◆ **ASSIGNMENT**:
Check each line of the material below for the word "decide". State how many lines have it, and nothing more.

______________________________

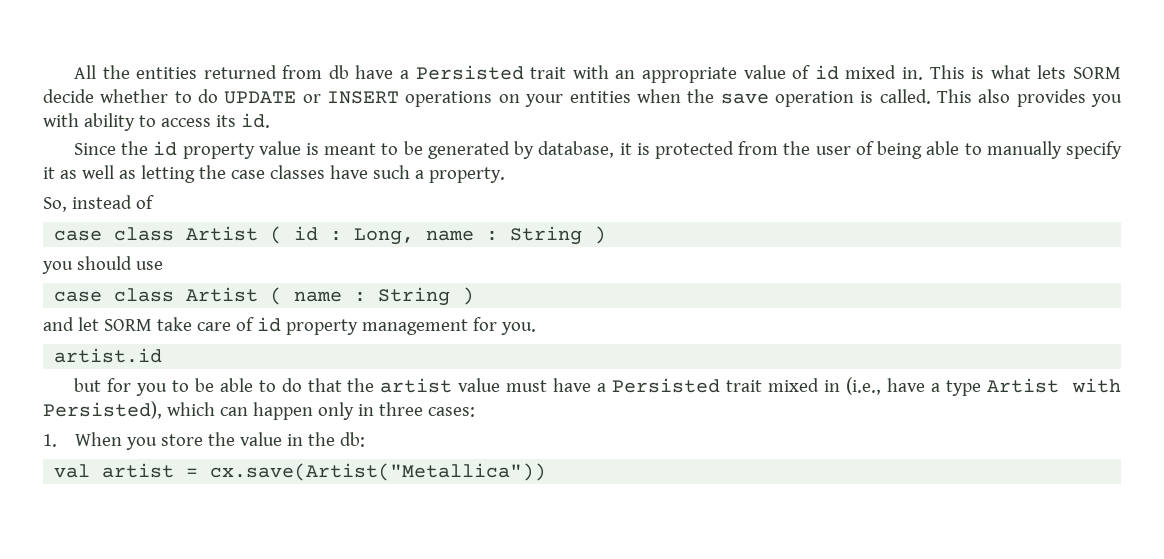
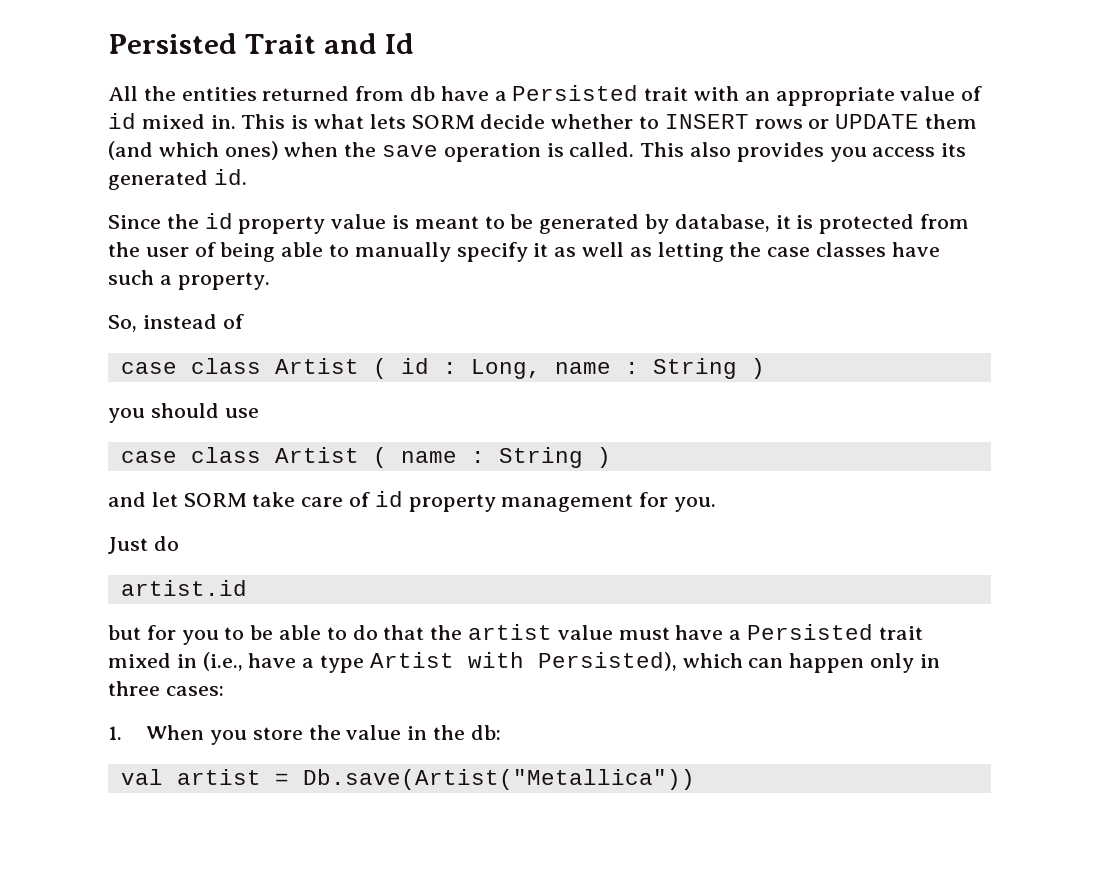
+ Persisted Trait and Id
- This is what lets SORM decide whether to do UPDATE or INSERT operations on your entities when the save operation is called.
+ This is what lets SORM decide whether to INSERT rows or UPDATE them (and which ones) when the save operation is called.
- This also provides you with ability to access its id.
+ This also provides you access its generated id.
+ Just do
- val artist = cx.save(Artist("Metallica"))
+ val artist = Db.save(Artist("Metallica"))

______________________________

◆ **RESULT OF THIS EXERCISE**:
2